Alle basi della Coscienza Collettiva

Esiste una coscienza collettiva? 

Il quesito intrigante che ha visto cimentarsi centinaia di filosofi, teologi, psicologi, metafisici… occidentali ed orientali, sembra trovi una risposta affermativa anche a livello scientifico.

Si tratta di un notevole passo avanti nella direzione del Wellthiness, che consente di redimere in modo positivo la tradizionale distinzione tra un approccio individualista (peculiare dell’Occidente) ed uno panteista (proprio dell’Oriente).

Proviamo qui a vedere i presupposti della questione.

La coscienza collettiva, l’inconscio collettivo, lo spirito collettivo,… sono tutti termini che potrebbero mettere in discussione l’idea dell’In-divisus.

Potrebbero. In un’ottica, non aut…aut (manichea) e non semplicemente et…et (relativista).

Ma in un approccio all’insegna dell’unità-nella-molteplicità, che è alla base del Wellthiness e della Welthenschauung emergente, il condizionale è d’obbligo perché varie evidenze depongono nella direzione di una co-esistenza tra i due concetti di Individualità ed anima collettiva.

Il discorso non sfocia, dunque, in un mero “panteismo” all’orientale, dove si crede che esista un Essere Assoluto, uno Spirito invisibile collettivo del quale tutti partecipiamo. 

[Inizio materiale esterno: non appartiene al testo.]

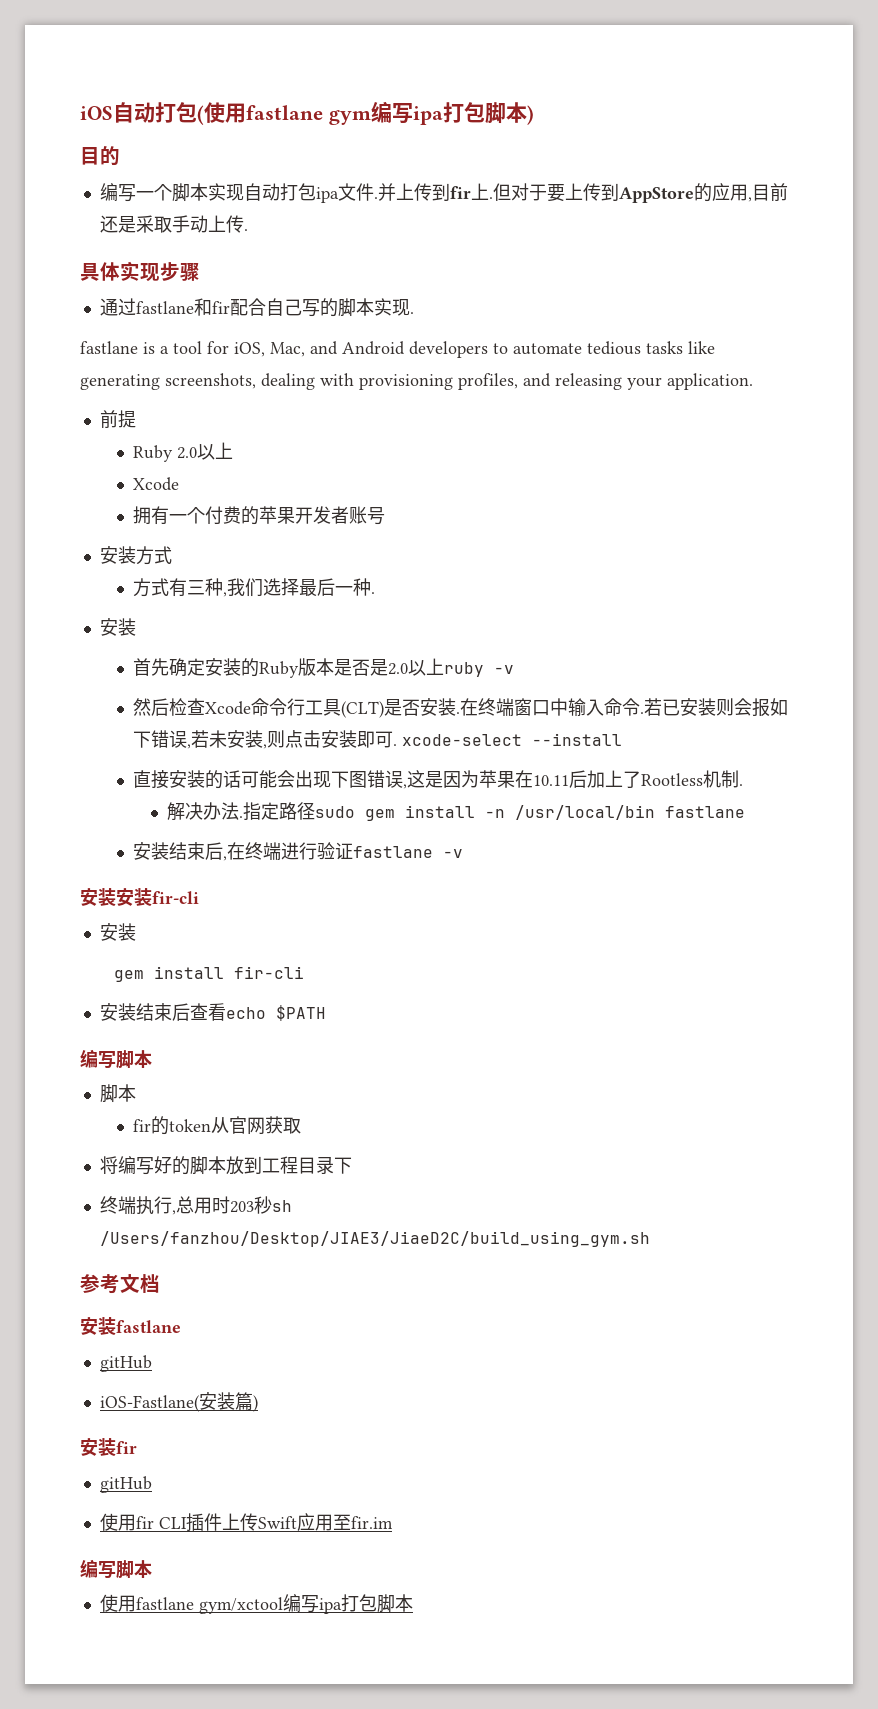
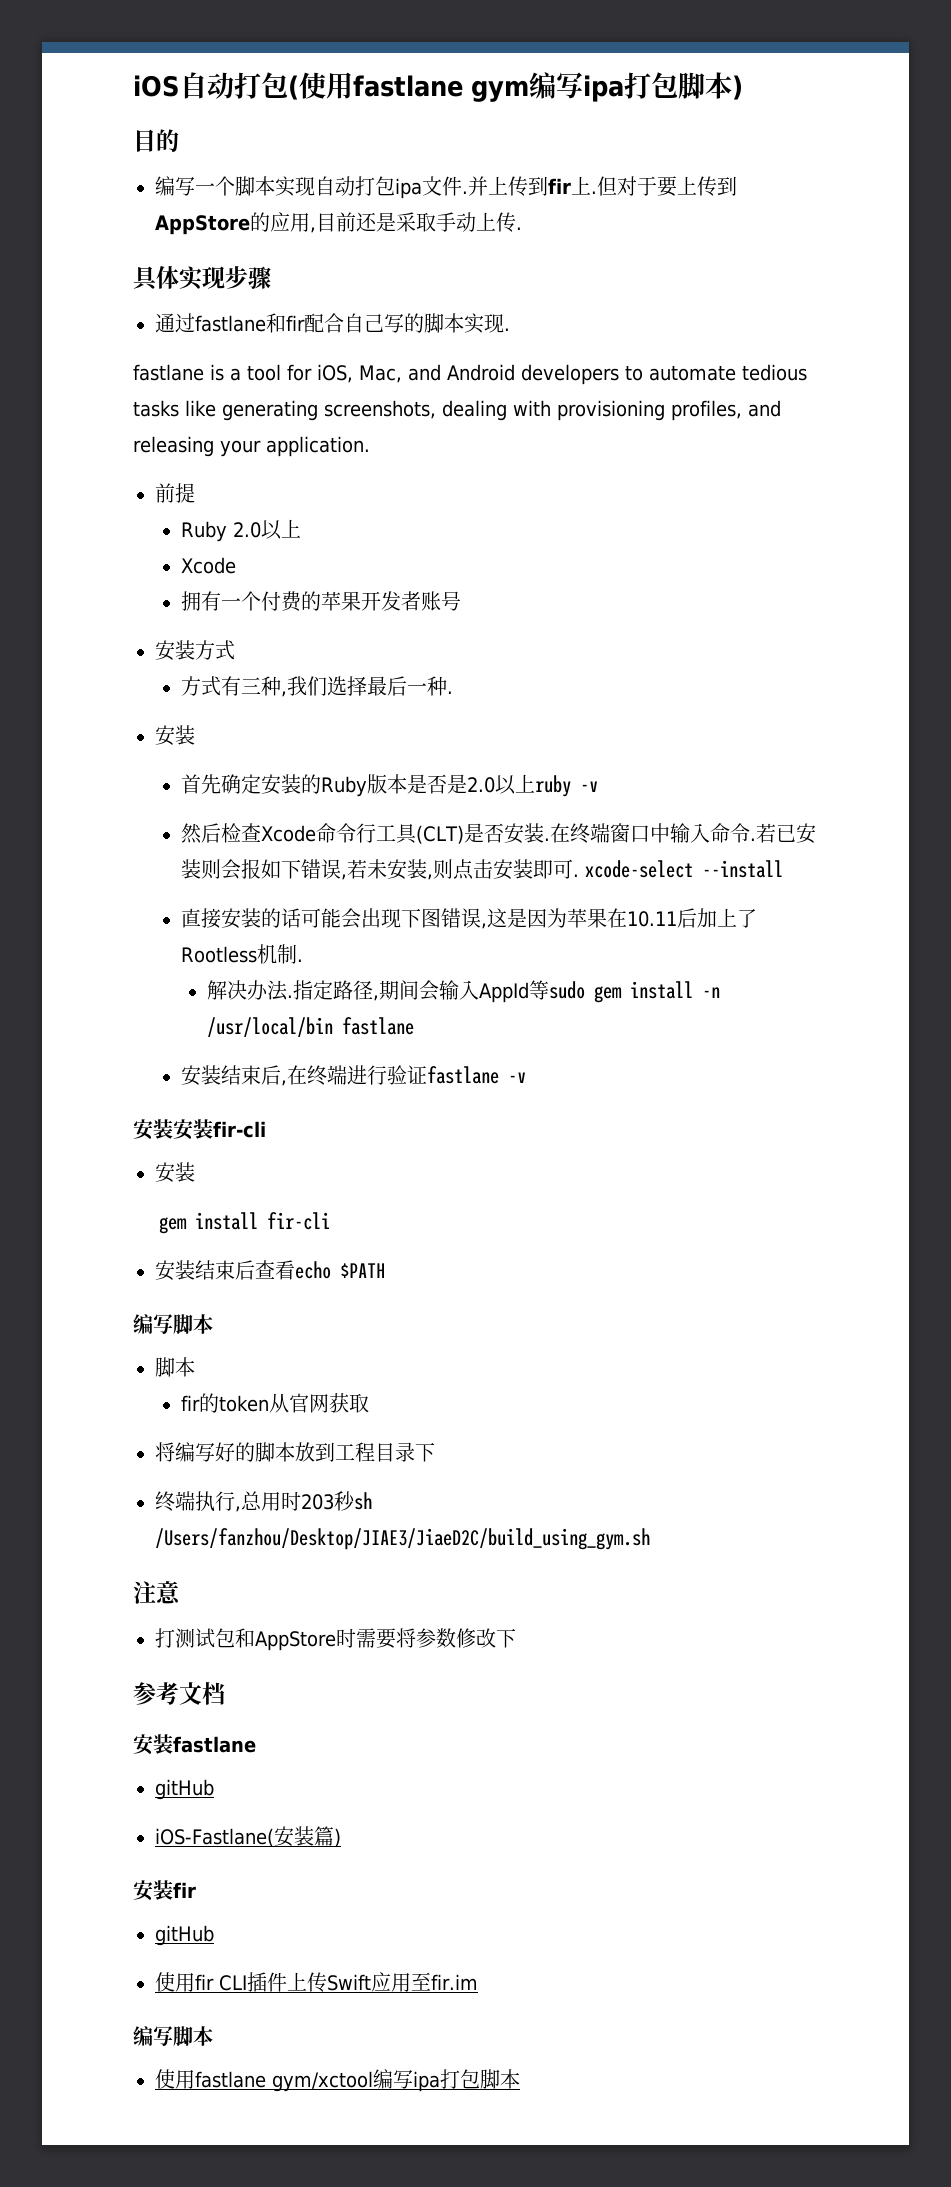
- 指定路径sudo gem install -n /usr/local/bin fastlane
+ 指定路径,期间会输入AppId等sudo gem install -n /usr/local/bin fastlane
+ 注意
+ 打测试包和AppStore时需要将参数修改下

In una simile prospettiva, come ho ampiamente analizzato nel capitolo del Wellthiness dedicato alle diverse concezioni religiose del benessere-salute, l’individualità, l’identità, l'”io sono” sono un’illusione.  Si tratta, secondo il Buddismo e l’Induismo, della creazione ingannevole della mente umana che rappresenta la causa prima di tutti i mali, i dolori, le sofferenze alle quali è soggetta l’umanità.

 

 
 
 
 

L'”over-soul”, l’anima superiore della quale parlano i filosofi orientali, corrisponde, dunque, al concetto Veda di Paramatman (in sanscrito la parola param significa “supremo” ed atman “anima”, quindi, letteralmente, sarebbe “Spirito-Supremo”).

Nella metafisica occidentale l’idea di uno spirito collettivo, di un’anima collettiva è, da sempre stata avversata perchè ritenuta incompatibile con il fondamentale concetto dell’individualità.

Quindi, il panteismo, andando a ledere l’essenza stessa dell’essere uomo, la sua unicità, esclusività ed irripetibilità, è, da sempre stato visto con sospetto e tacciato di eresia.

L’idea dell’esistenza di una coscienza collettiva, di un legame tra tutti gli uomini, oggetto di riflessione anche in Occidente, ha trovato la sua consacrazione, a livello psicologico-analitico, in Carl Jung.

Lo studioso ha, per primo, affrontato la questione dell’inconscio collettivo, inteso come un bacino, una riserva delle conoscenze della specie umana.

Il paradigm shift, il cambiamento culturale, antropologico, sociologico, economico… al quale stiamo assistendo ha, tra l’altro, creato i presupposti per la riscoperta dei concetti di olismo che sono alla base anche della visione della coscienza collettiva.

Così, a fronte della complessità crescente, dall’astrofisica alla sociaologia, dall’arte alla psicologia, dalla teologia all’economia, ovunque si stanno cercando di rivisitare i vecchi concetti dando loro un nuovo taglio fondato sul principio dell’unità-nella-molteplicità dove l’individualità non viene annullata dall’appartenenza ad una realtà superiore.